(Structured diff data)
***

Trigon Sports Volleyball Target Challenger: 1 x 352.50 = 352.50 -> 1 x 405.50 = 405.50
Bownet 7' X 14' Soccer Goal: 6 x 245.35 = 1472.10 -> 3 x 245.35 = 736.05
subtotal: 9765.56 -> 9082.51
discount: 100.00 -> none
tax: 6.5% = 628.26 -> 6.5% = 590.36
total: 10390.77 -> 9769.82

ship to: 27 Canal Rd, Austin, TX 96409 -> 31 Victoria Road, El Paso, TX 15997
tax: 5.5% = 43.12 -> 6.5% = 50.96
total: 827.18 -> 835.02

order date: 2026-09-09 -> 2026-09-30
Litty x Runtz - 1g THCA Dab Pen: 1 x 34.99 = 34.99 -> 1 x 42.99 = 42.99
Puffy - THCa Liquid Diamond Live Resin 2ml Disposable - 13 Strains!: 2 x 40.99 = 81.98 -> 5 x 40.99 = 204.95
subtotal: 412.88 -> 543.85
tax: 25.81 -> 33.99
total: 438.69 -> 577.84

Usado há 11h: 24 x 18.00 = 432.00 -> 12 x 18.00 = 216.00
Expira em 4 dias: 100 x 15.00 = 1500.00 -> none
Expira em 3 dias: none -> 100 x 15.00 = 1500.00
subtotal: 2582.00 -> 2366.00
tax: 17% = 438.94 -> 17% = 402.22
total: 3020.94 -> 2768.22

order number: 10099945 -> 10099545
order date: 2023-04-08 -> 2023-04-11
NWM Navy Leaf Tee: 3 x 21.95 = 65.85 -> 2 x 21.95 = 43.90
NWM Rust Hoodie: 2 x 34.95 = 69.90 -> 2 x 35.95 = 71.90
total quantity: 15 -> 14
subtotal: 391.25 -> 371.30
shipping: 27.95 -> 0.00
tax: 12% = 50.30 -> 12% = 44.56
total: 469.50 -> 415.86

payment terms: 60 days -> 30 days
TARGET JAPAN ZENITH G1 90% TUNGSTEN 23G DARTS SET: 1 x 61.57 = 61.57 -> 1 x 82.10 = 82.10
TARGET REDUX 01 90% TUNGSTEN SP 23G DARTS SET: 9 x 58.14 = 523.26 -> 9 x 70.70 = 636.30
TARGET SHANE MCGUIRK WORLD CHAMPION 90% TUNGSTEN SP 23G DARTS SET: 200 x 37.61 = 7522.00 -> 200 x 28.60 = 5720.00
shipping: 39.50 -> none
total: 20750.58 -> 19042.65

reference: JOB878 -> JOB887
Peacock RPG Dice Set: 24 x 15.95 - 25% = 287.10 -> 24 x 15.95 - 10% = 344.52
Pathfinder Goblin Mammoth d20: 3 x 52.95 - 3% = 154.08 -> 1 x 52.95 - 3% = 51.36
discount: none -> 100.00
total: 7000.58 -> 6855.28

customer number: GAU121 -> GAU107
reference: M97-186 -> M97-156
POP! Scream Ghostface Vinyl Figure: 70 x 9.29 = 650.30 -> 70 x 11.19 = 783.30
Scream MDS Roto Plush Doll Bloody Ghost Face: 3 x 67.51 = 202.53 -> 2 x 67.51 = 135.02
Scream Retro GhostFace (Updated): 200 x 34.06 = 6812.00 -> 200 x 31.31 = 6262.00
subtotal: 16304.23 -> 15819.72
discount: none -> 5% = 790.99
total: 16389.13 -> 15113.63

***

* Brief: Among the entries above, find the line with "subtotal: 9765.56 -> 9082.51" and the line with "subtotal: 412.88 -> 543.85"; give again exactly these two lines and all lines between them.

* Solution to this problem:
subtotal: 9765.56 -> 9082.51
discount: 100.00 -> none
tax: 6.5% = 628.26 -> 6.5% = 590.36
total: 10390.77 -> 9769.82

ship to: 27 Canal Rd, Austin, TX 96409 -> 31 Victoria Road, El Paso, TX 15997
tax: 5.5% = 43.12 -> 6.5% = 50.96
total: 827.18 -> 835.02

order date: 2026-09-09 -> 2026-09-30
Litty x Runtz - 1g THCA Dab Pen: 1 x 34.99 = 34.99 -> 1 x 42.99 = 42.99
Puffy - THCa Liquid Diamond Live Resin 2ml Disposable - 13 Strains!: 2 x 40.99 = 81.98 -> 5 x 40.99 = 204.95
subtotal: 412.88 -> 543.85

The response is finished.